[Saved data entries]
-----

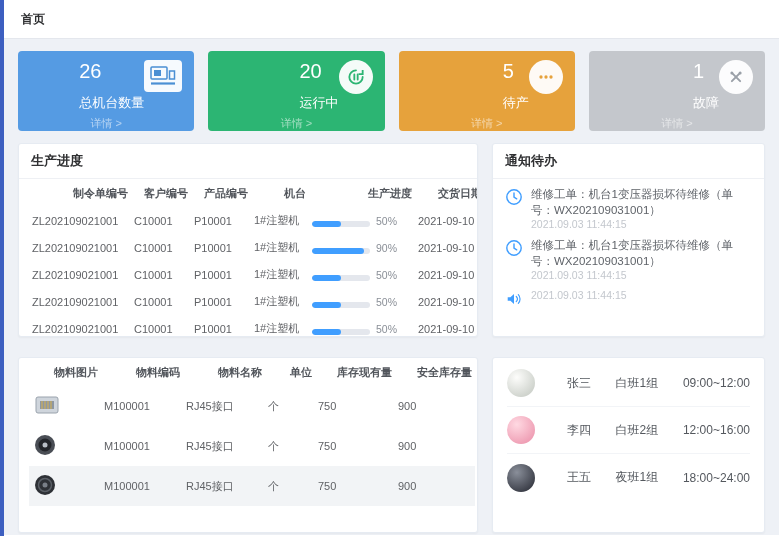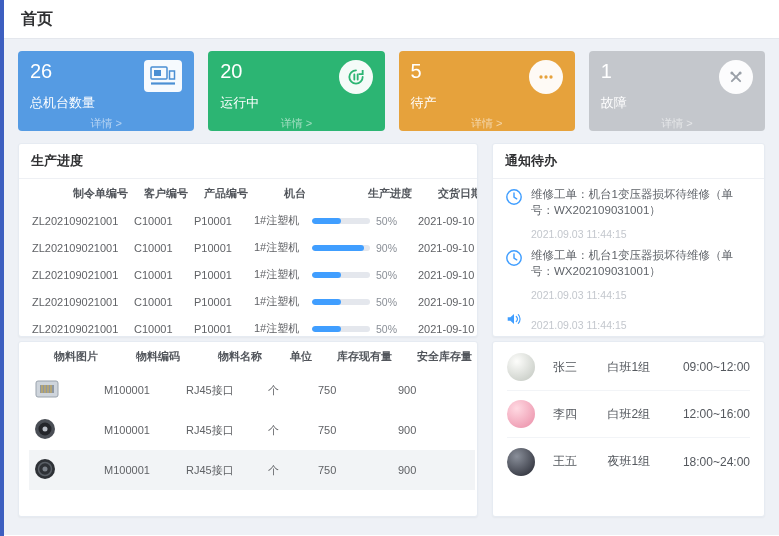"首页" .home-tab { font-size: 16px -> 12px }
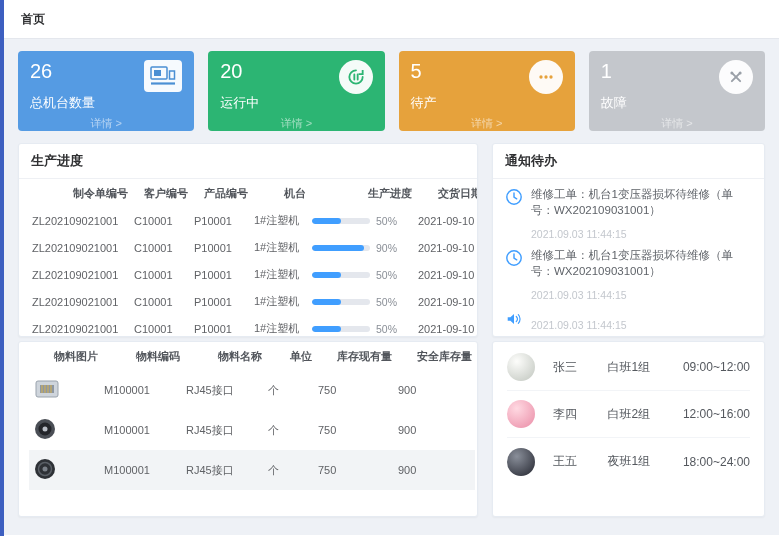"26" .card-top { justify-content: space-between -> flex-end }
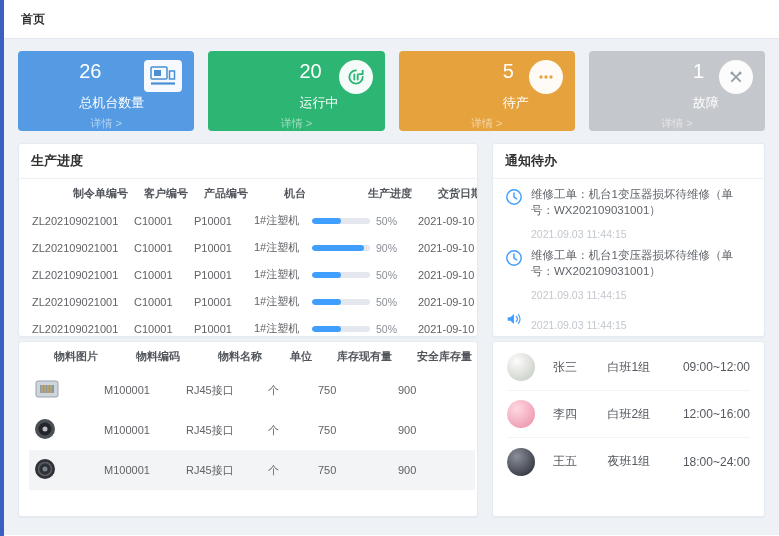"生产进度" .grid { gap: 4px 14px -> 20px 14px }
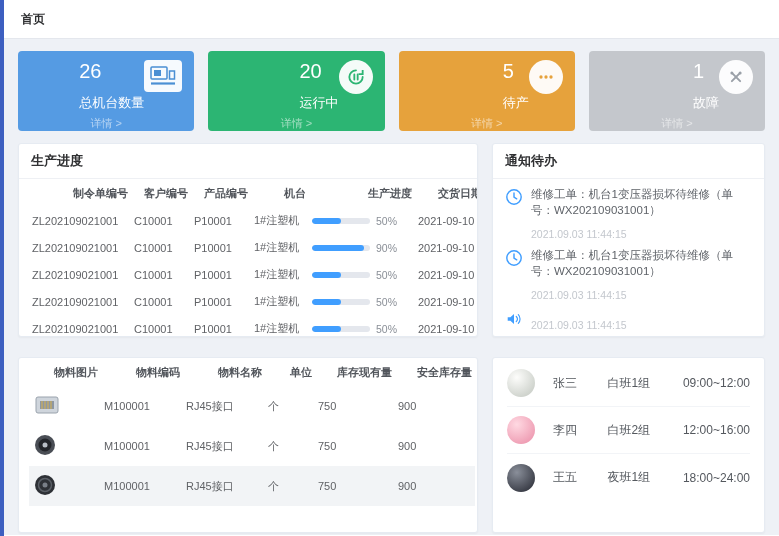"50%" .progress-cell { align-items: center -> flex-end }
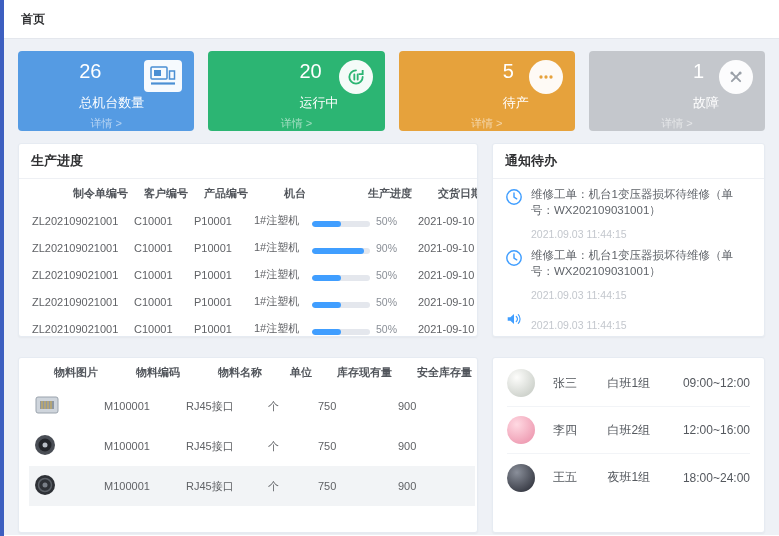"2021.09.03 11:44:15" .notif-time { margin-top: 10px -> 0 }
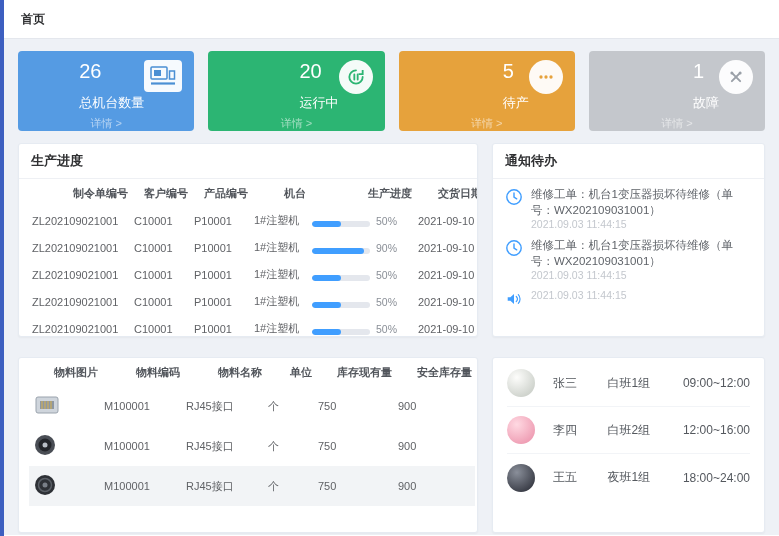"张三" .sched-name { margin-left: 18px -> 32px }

-----

• [What to work on] Please print every record exactly as written, without the pictures.

• [Task solution]
"首页" .home-tab { font-size: 16px -> 12px }
"26" .card-top { justify-content: space-between -> flex-end }
"生产进度" .grid { gap: 4px 14px -> 20px 14px }
"50%" .progress-cell { align-items: center -> flex-end }
"2021.09.03 11:44:15" .notif-time { margin-top: 10px -> 0 }
"张三" .sched-name { margin-left: 18px -> 32px }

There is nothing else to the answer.